*** MATERIAL FOR THIS TASK
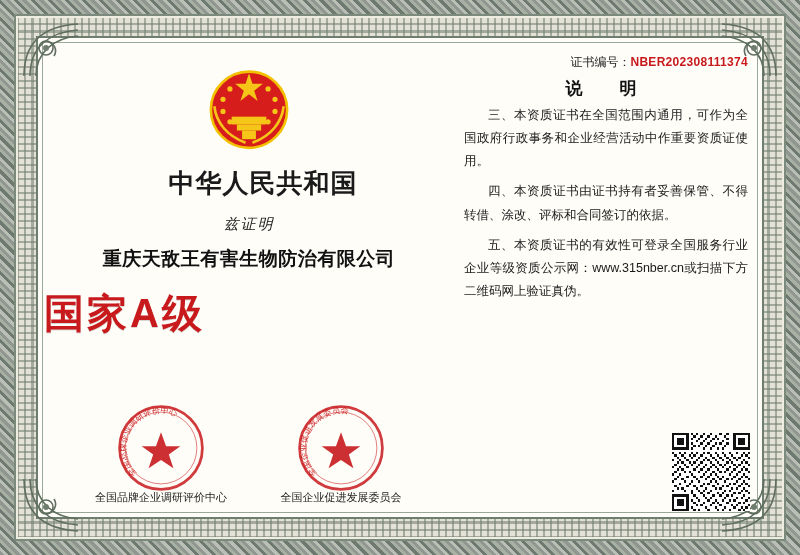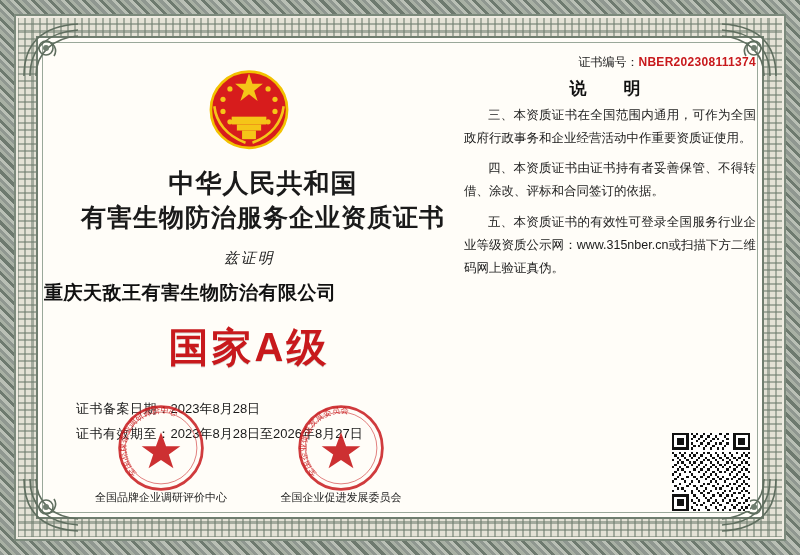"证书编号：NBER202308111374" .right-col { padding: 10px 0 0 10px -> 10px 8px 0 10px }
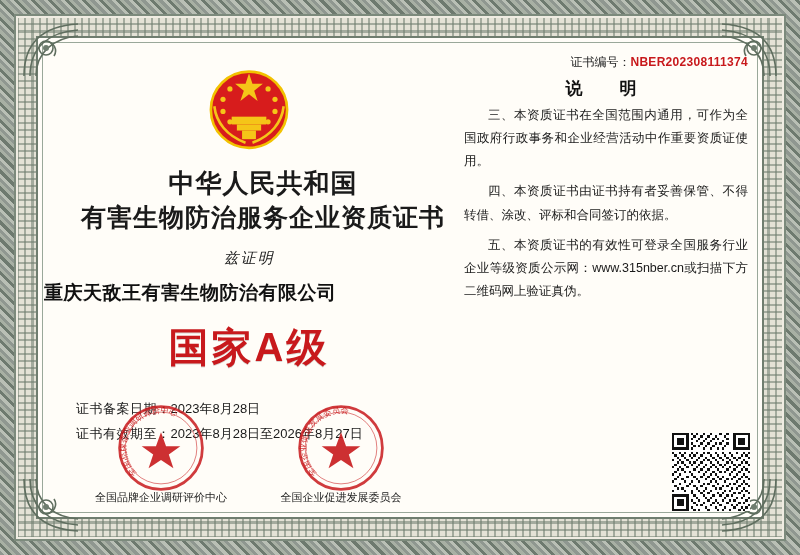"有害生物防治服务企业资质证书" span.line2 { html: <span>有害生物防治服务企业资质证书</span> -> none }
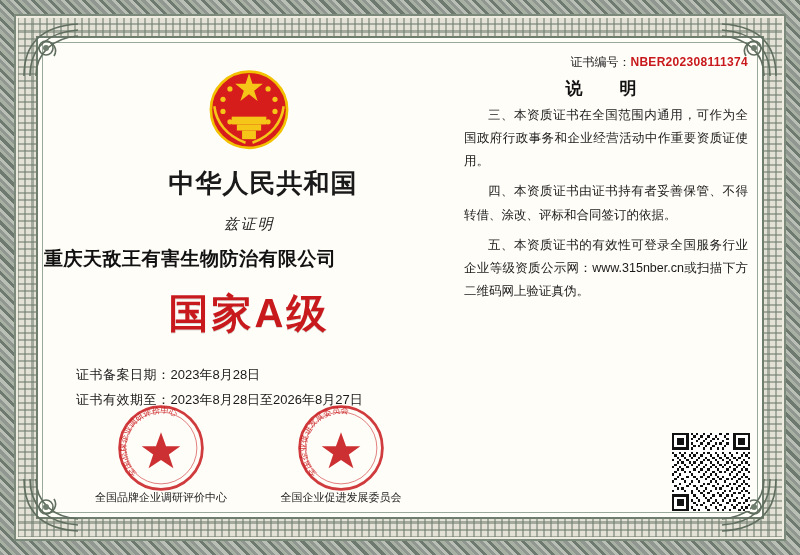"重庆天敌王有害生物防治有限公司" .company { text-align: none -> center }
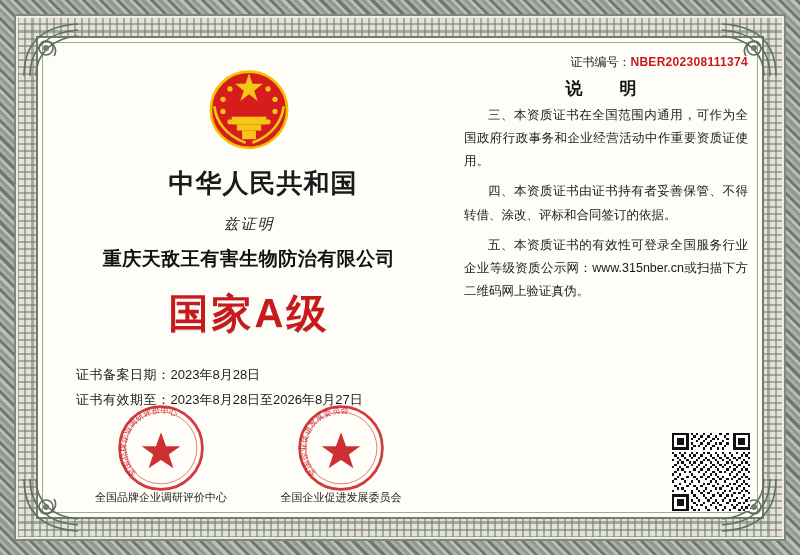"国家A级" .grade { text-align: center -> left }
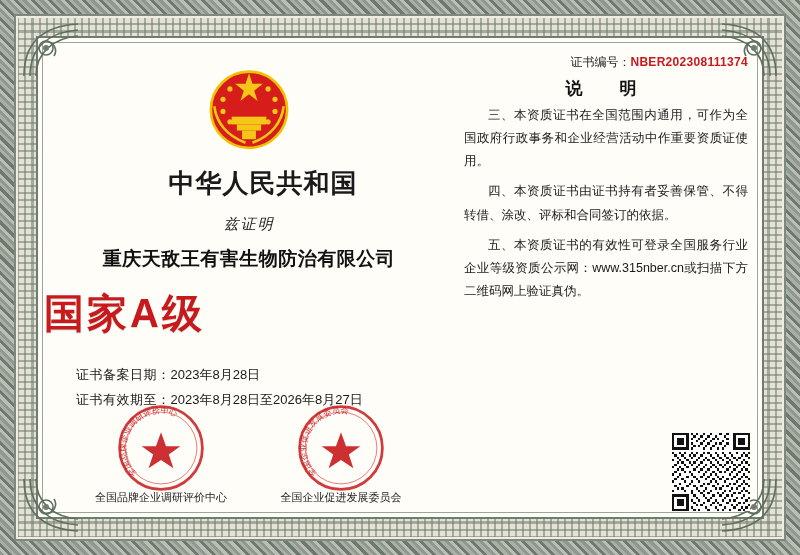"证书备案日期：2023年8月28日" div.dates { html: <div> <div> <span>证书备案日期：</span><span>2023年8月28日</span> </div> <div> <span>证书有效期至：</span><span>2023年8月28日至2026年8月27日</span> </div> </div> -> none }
******
● WHAT THE TASK REQUIRES:
Only the text of the entries above, transcribed exactly, should be given; leave out pictures.

● TASK OUTPUT:
"证书编号：NBER202308111374" .right-col { padding: 10px 0 0 10px -> 10px 8px 0 10px }
"有害生物防治服务企业资质证书" span.line2 { html: <span>有害生物防治服务企业资质证书</span> -> none }
"重庆天敌王有害生物防治有限公司" .company { text-align: none -> center }
"国家A级" .grade { text-align: center -> left }
"证书备案日期：2023年8月28日" div.dates { html: <div> <div> <span>证书备案日期：</span><span>2023年8月28日</span> </div> <div> <span>证书有效期至：</span><span>2023年8月28日至2026年8月27日</span> </div> </div> -> none }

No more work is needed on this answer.